Служебной ванной пользовались редко. Она была тесной, тусклой, с подтекающими кранами и чудовищным голубым кафелем, таким старым, что многолетняя плесень, въевшаяся в него на молекулярном уровне, ничем не счищалась. Обычно все игнорировали эту комнату, отдавая предпочтение душевой или большой ванной комнате на первом этаже. А мне в ней почему-то нравилось. Нравилось и миссис Беккер, я застала её там, склонившейся над раковиной. Заметив меня, замотанную в полотенце и очень растерянную, Беккер выпрямилась. Её отражение в зеркале улыбнулось мне. Улыбнулась ли она сама, я не увидела, женщина всё ещё стояла ко мне спиной.
– Доброе утро, было не заперто. Извините…
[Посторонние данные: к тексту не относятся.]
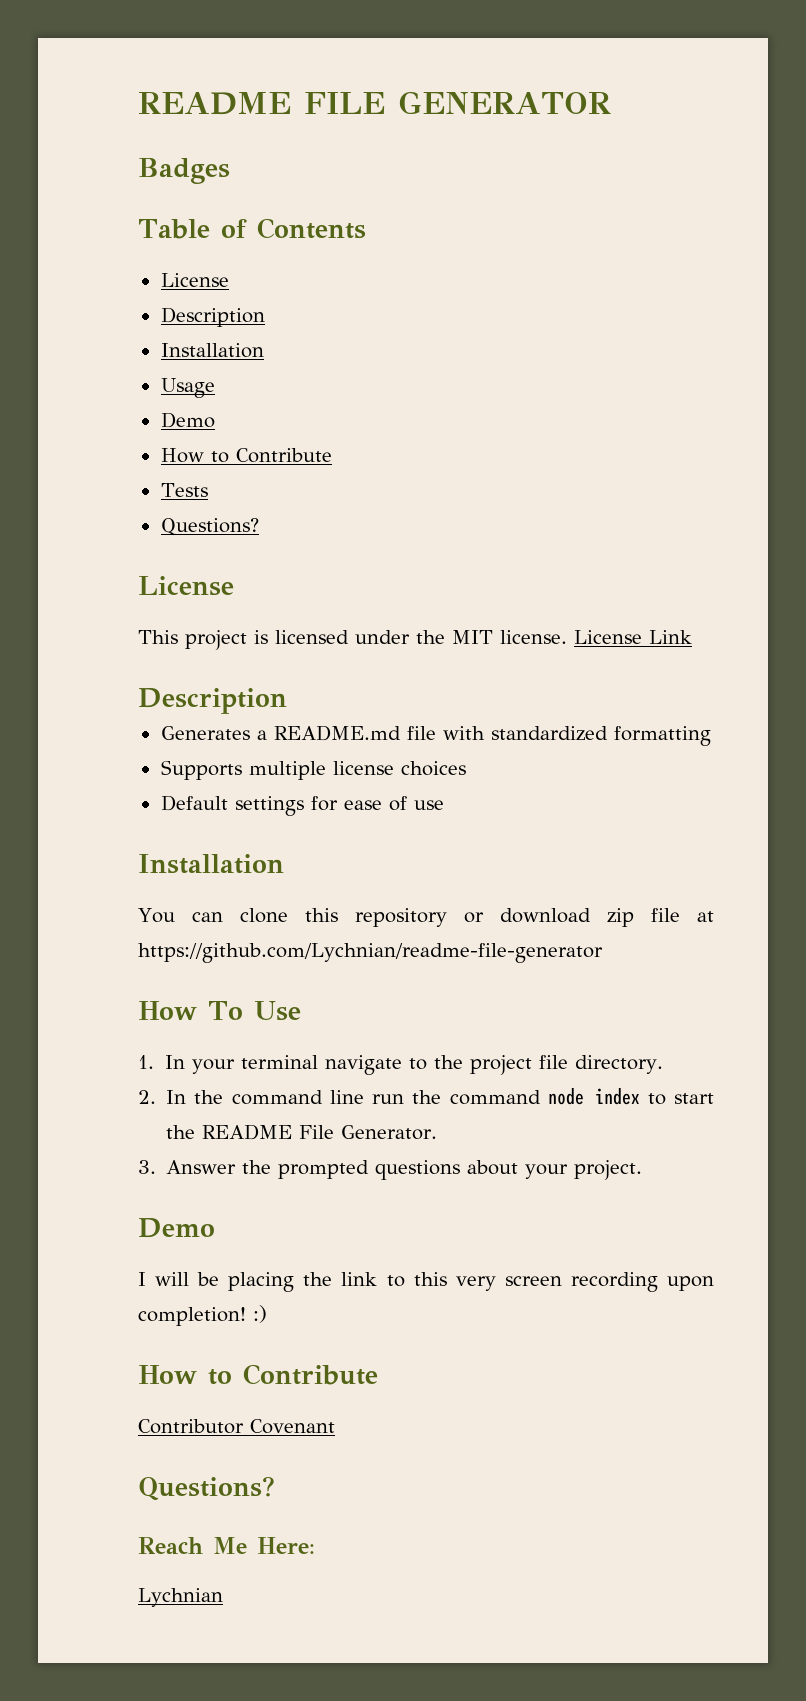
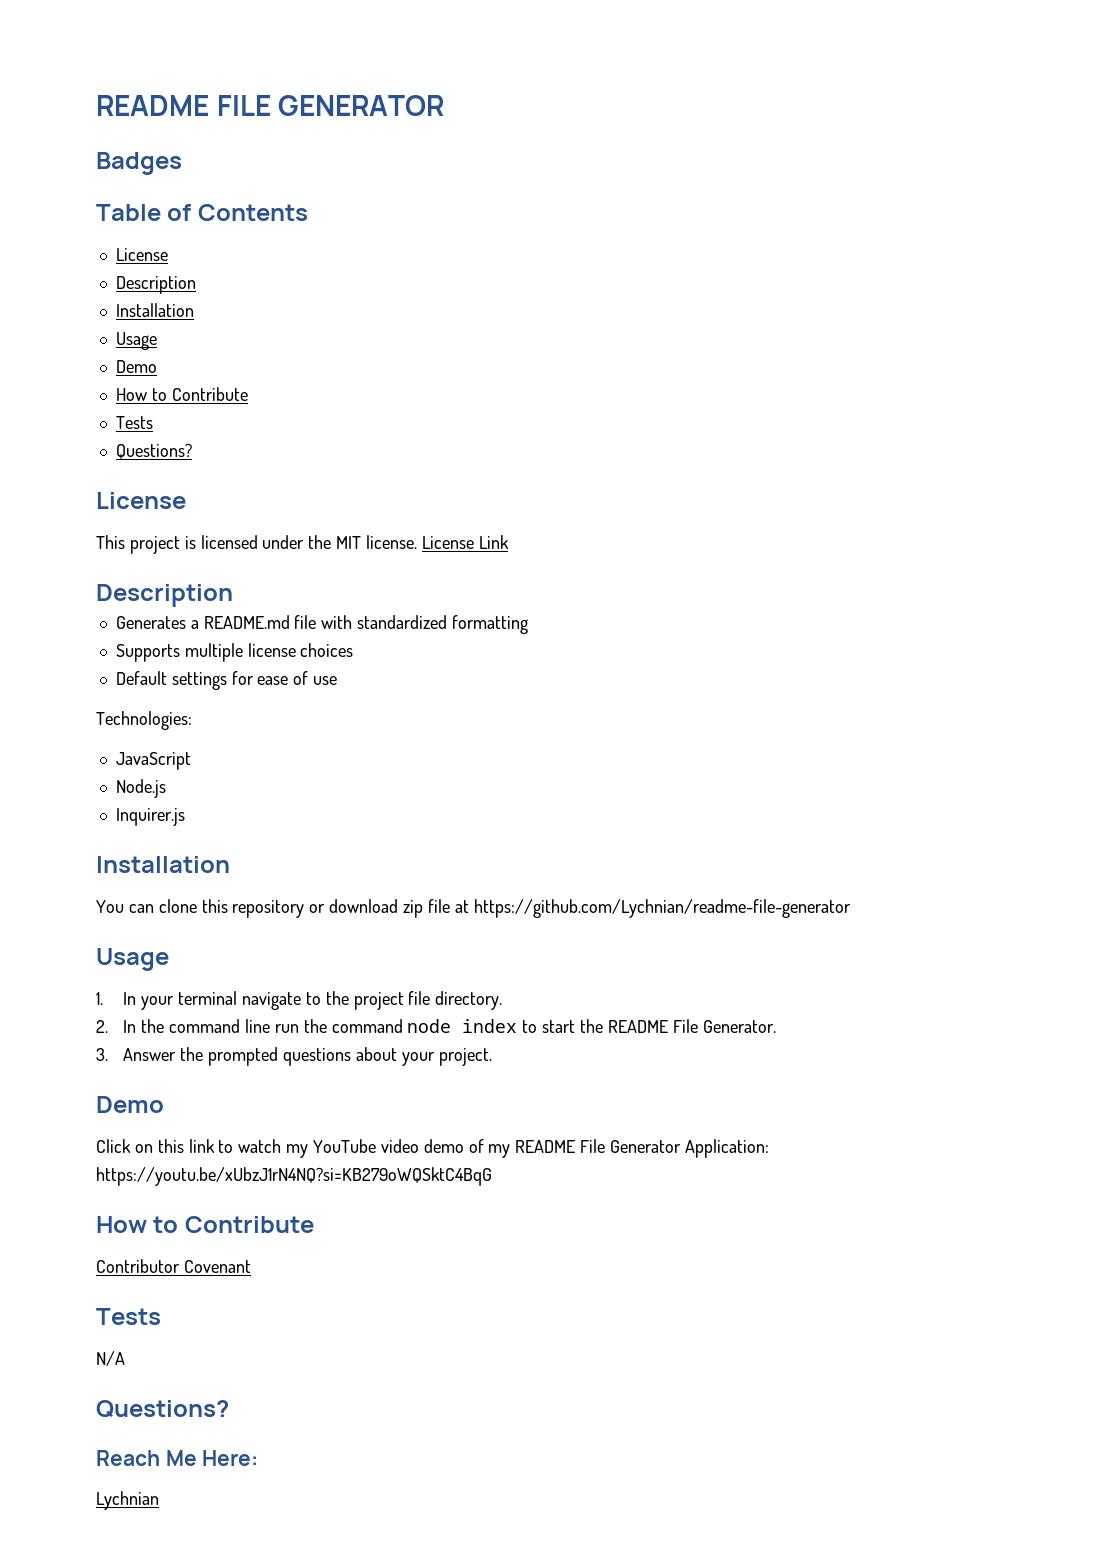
+ Technologies:
+ JavaScript
+ Node.js
+ Inquirer.js
  You can clone this repository or download zip file at https://github.com/Lychnian/readme-file-generator
- How To Use
+ Usage
- I will be placing the link to this very screen recording upon completion! :)
+ Click on this link to watch my YouTube video demo of my README File Generator Application: https://youtu.be/xUbzJ1rN4NQ?si=KB279oWQSktC4BqG
  Contributor Covenant
+ Tests
+ N/A

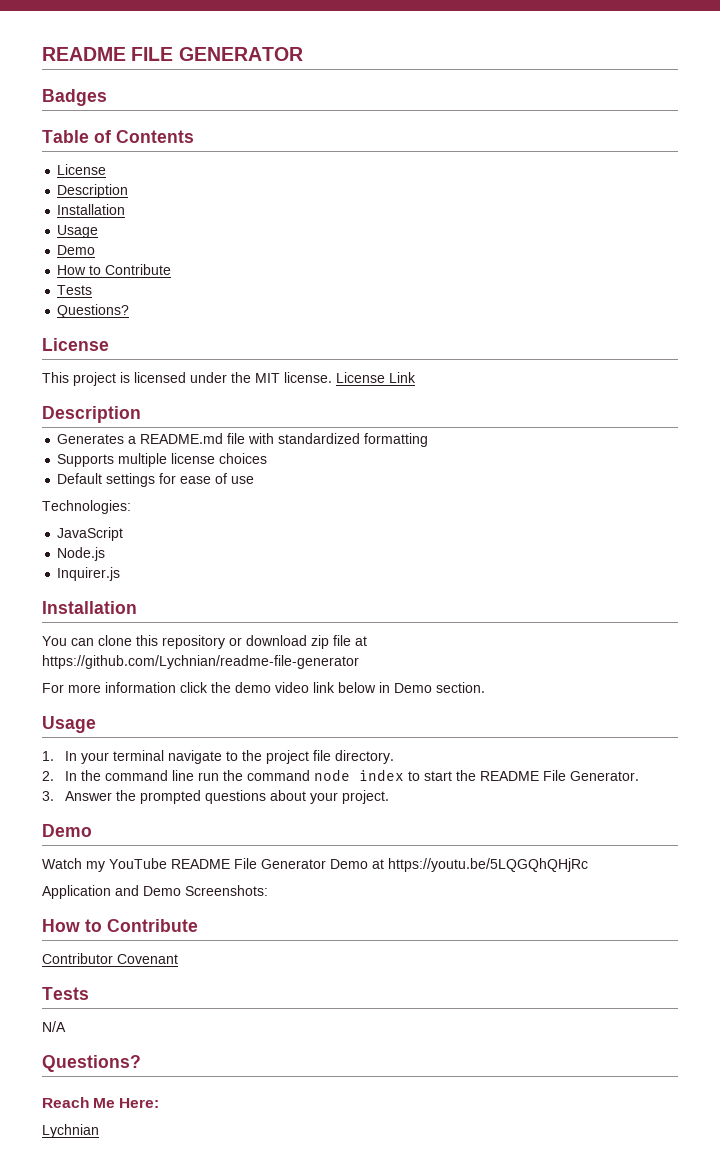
+ For more information click the demo video link below in Demo section.
- Click on this link to watch my YouTube video demo of my README File Generator Application: https://youtu.be/xUbzJ1rN4NQ?si=KB279oWQSktC4BqG
+ Watch my YouTube README File Generator Demo at https://youtu.be/5LQGQhQHjRc
+ Application and Demo Screenshots:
– Я уже ухожу, Полли, проходи.
Женщина смочила руки и перевела взгляд на себя. Её отражение в старом, помутневшем от влажности зеркале выглядело тоскливо. На сей раз зеркало не искажало реальность, а преподносило её в истинном ключе: Беккер отражалась болезненной и рыхлой, хотя стоило ей повернуться ко мне, я снова видела ухоженную даму в неизменном чёрном платье и лакированных туфлях. Сильную и свежую.
– Уже не первый год твержу Мишелю, что здесь необходимо сделать ремонт. Но он считает, что в этом нет необходимости. Ему всегда не хватало организованности. Вечно он витает в облаках… Полли, ты веришь во всякое такое, во что взрослые люди верить не должны?
– Например, во что? В призраков? Магию?
– Нет. В то, что можно прожить счастливую жизнь.
– Странные у вас мысли с утра пораньше…
– А в любовь ты веришь?
– Я даже зубы ещё не чистила, как я могу рассуждать о таких вещах?
– Бескорыстную, чистую, всепрощающую?
– Нет. Не верю.
– А как же любовь матери к своему чаду?
– Это другое. Наверно…
Женщина молчаливо покачала головой. Её губы задрожали, она стала покусывать их, съедая и размазывая бордовую помаду. Я думала, что она вот-вот заплачет, но её глаза прояснились и она вдруг снова стала сосредоточенной и железной.
– Я не знала, что осенью пансионат будет закрыт для постояльцев. Почему мне никто об этом не сообщил? Я рассчитывала задержаться здесь хотя бы до зимы.